Around the brown-gray carcass of the city lay the main defensive fortifications: we tracked twenty miles of walls from the Bois de Boulogne in the west to the Bois de Vincennes in the east. And, in the countryside beyond the walls, we could clearly see the encampments of the besieging Prussian armies. Officers’ tents lay like scattered handkerchiefs among the woods and fields; and—when we descended a little lower—we could make out the pits in which artillery pieces had been lodged—hundreds of them, all with their sinister snouts trained on the hapless citizens of Paris. And we could even espy the flashing red, blue and silver uniforms of the Prussian soldiery themselves.

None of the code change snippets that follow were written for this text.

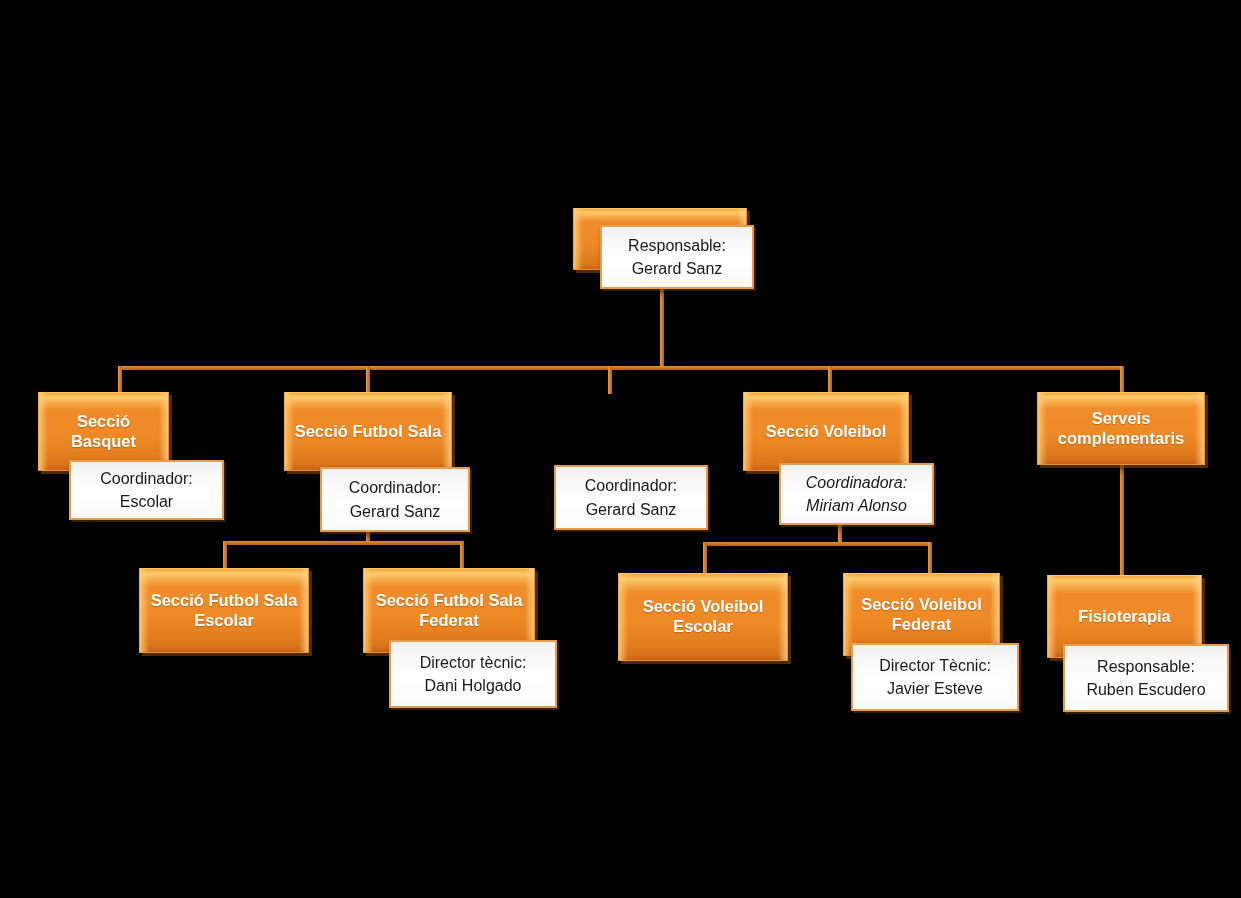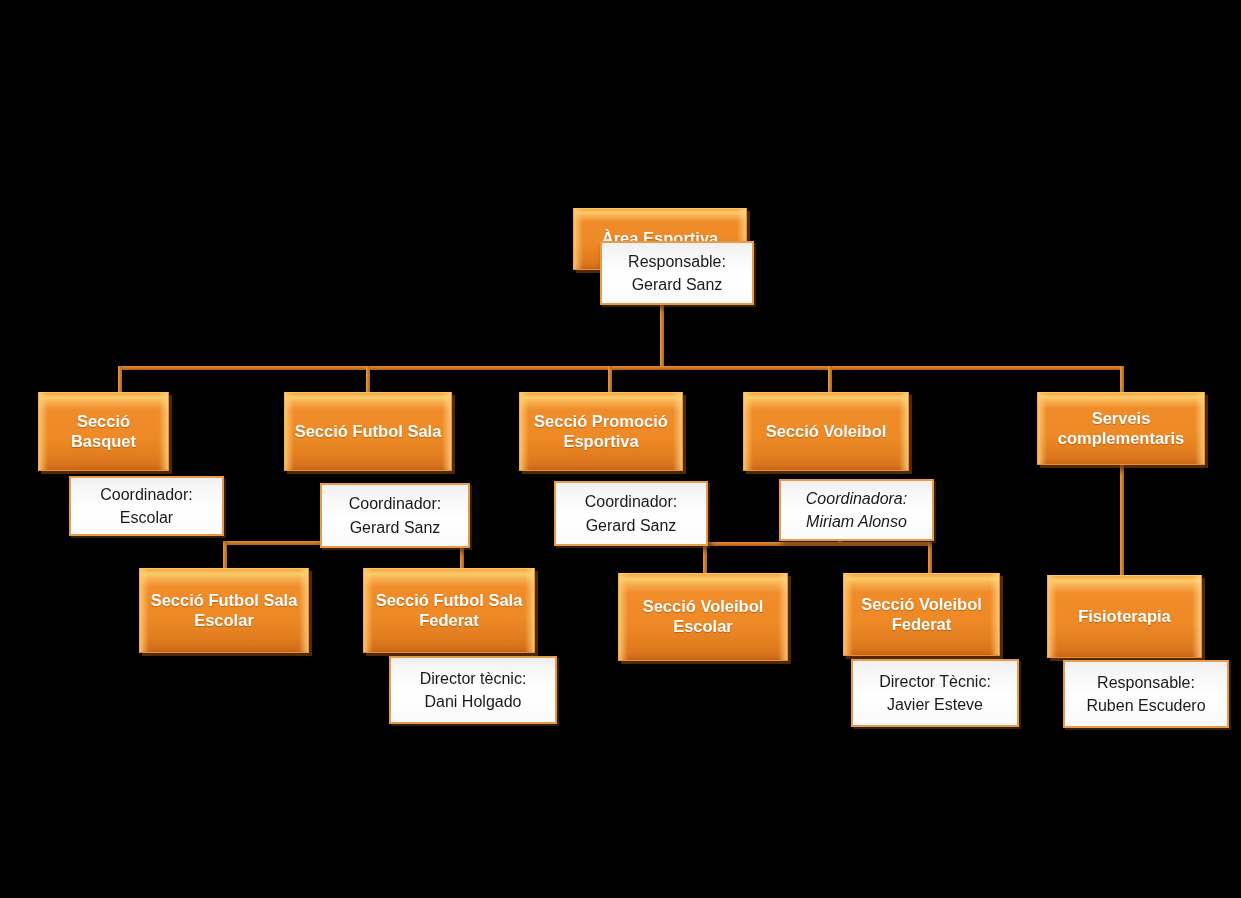--- a/index.html
+++ b/index.html
@@ -108,7 +108,6 @@
     box-shadow:
       2px 2px 0 0 rgba(150,90,30,0.35),
       3px 4px 6px rgba(0,0,0,0.5);
-    margin-top: 16px;
   }
   .info .line {
     display: block;

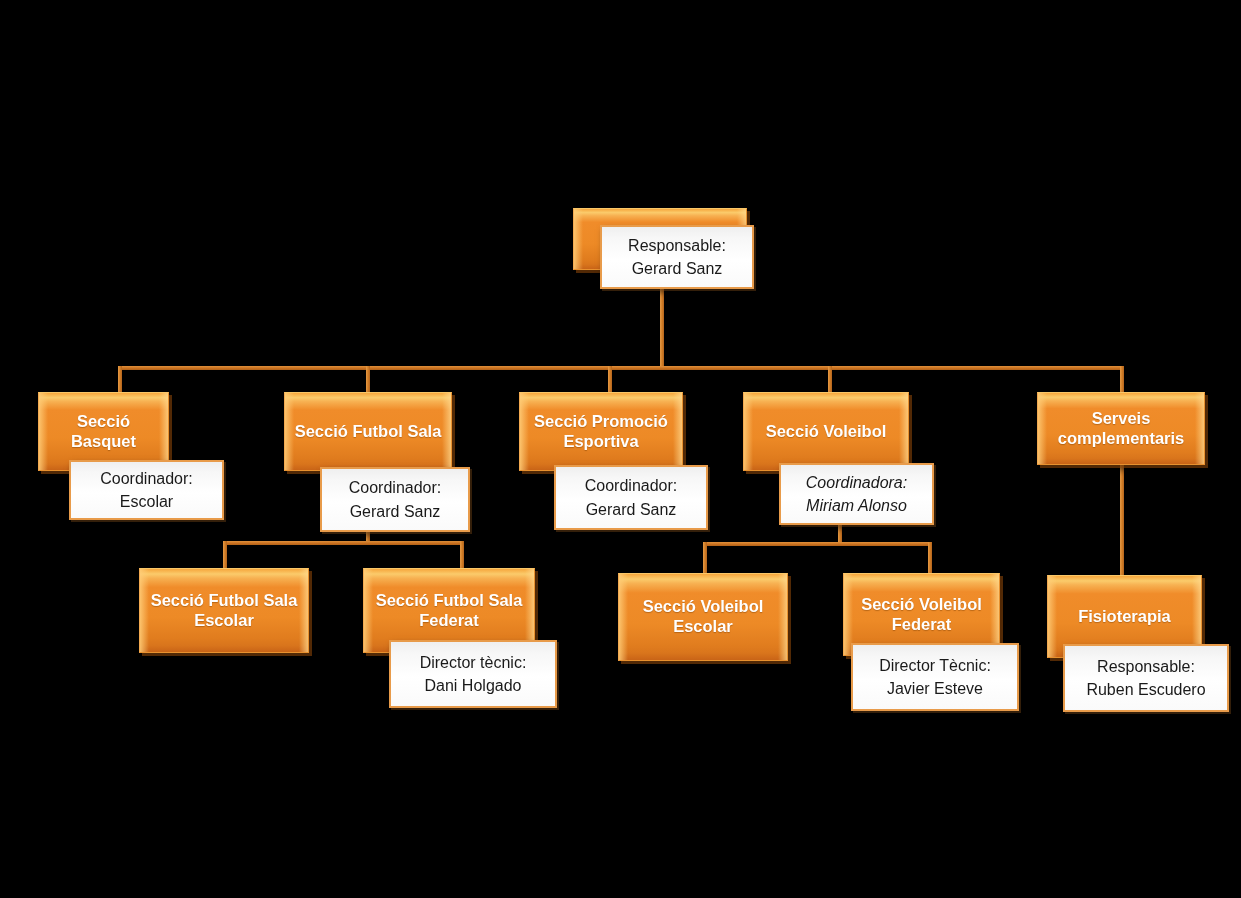--- a/index.html
+++ b/index.html
@@ -167,10 +167,6 @@
     <span class="line line-2">Gerard Sanz</span>
   </div>
 
-  <div class="node" style="left:519px; top:392px; width:164px; height:79px;">
-    <span class="label">Secció Promoció
-Esportiva</span>
-  </div>
   <div class="info" style="left:554px; top:465px; width:154px; height:65px;">
     <span class="line line-1">Coordinador:</span>
     <span class="line line-2">Gerard Sanz</span>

As I stared down at the wondering, upturned faces of these conquering Germans it occurred to me how simple it would be for me to drop, say, a Dewar-ful of anti-ice among them—with quite devastating effect. The Prussians could do nothing in response; we could easily rise above the range of their guns, even if they could be trained on an object floating in the air.

I shuddered, wondering if I had had a vision of some future war.

Now we were fascinated to see, rising from the brown mass of the city, the bulky, ponderous form of a hot air balloon. The Manchester newspapers had been full of the Parisians’ brave attempts to communicate with the rest of France by means of such vessels, and by the even more desperate expedient of carrier pigeons; but nevertheless the actual sight was quite startling. The clumsy vessel resembled a patchwork quilt in its jumble of colors and roughly-cut panels, and it bobbed uncertainly in the brisk westerly winds which soared over the roofs of the city, but off to the east it sailed with a semblance of grace, crossing the city walls in minutes.

We scanned the horizon with Traveller’s telescopes—but of the Prince Albert there was no sign. Traveller frowned. “Well, Ned, what next?”

I shook my head, baffled and disappointed; the scale of the martial drama laid out below me was so great that my impulsive dreams that one man could alter the course of unfolding events, even armed with such a tool as Phaeton, seemed foolish fantasies. “I don’t know what we can do here,” I said at length. “But I think I should still very much like to find Françoise.”

Traveller pulled at his chin. “Then we must gather more information as to the Albert’s whereabouts.”